__TASK INPUT__:
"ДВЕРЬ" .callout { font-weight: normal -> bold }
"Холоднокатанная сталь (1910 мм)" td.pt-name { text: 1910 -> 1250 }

---

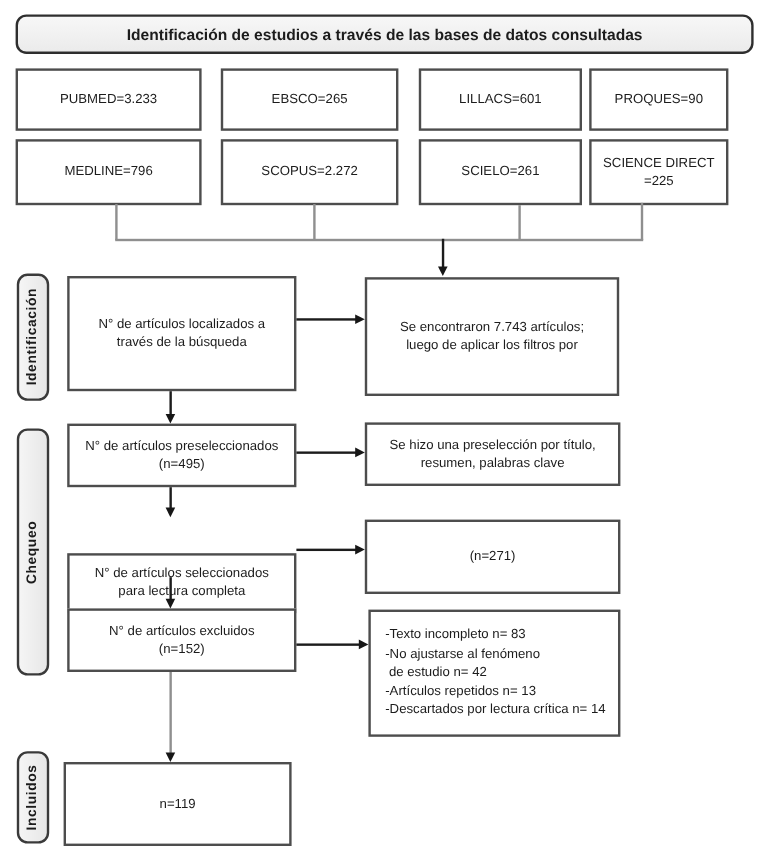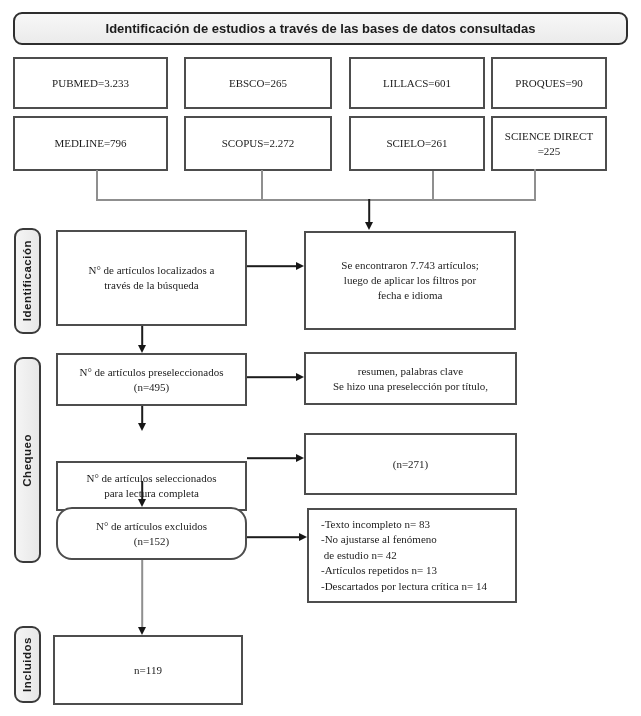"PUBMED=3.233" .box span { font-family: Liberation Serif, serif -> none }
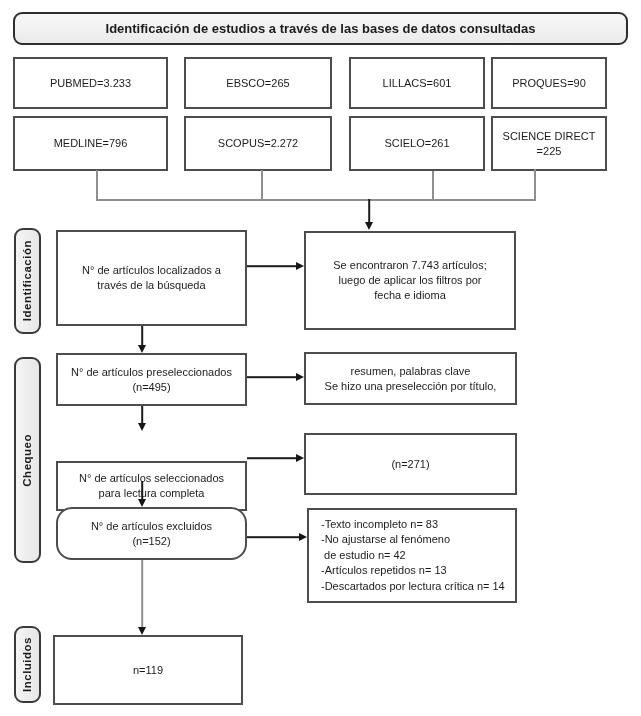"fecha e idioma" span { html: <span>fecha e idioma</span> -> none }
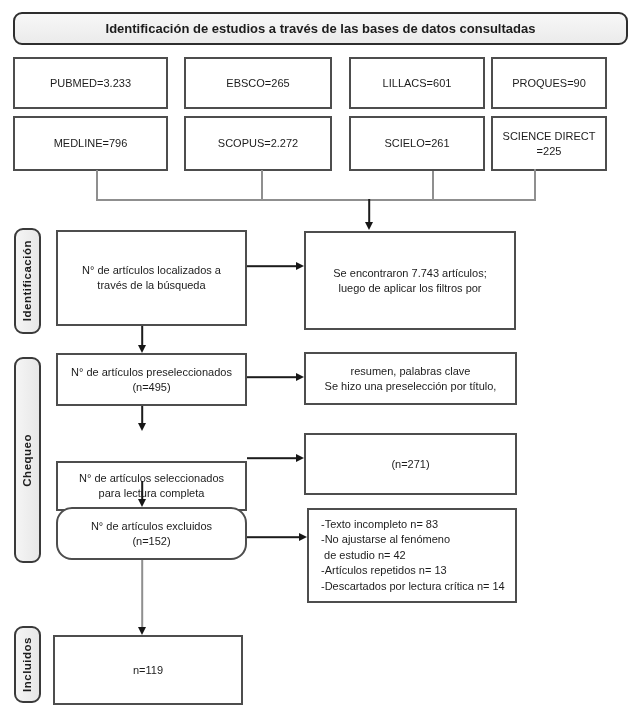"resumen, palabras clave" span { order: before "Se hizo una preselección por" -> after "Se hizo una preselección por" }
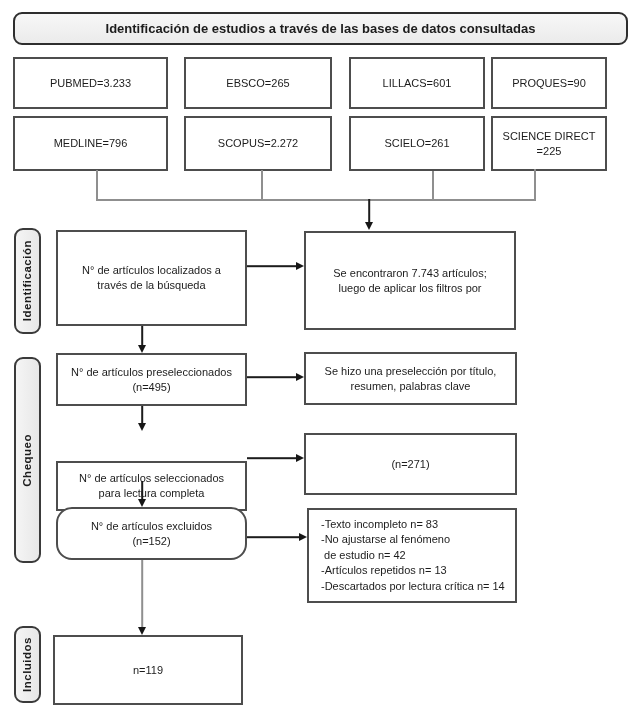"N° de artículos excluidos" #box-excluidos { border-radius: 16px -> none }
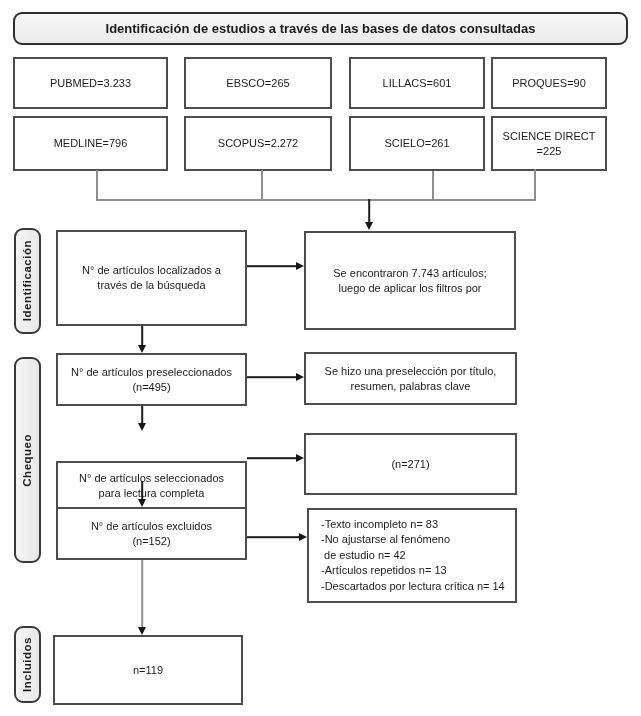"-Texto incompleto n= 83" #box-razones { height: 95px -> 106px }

__WHAT YOU HAVE TO DO__: Word for word, restate the lines above from the one with "border-radius: 16px ->" through the one with "height: 95px ->", keeping both ends and dropping the pictures.

__FINAL ANSWER__:
"N° de artículos excluidos" #box-excluidos { border-radius: 16px -> none }
"-Texto incompleto n= 83" #box-razones { height: 95px -> 106px }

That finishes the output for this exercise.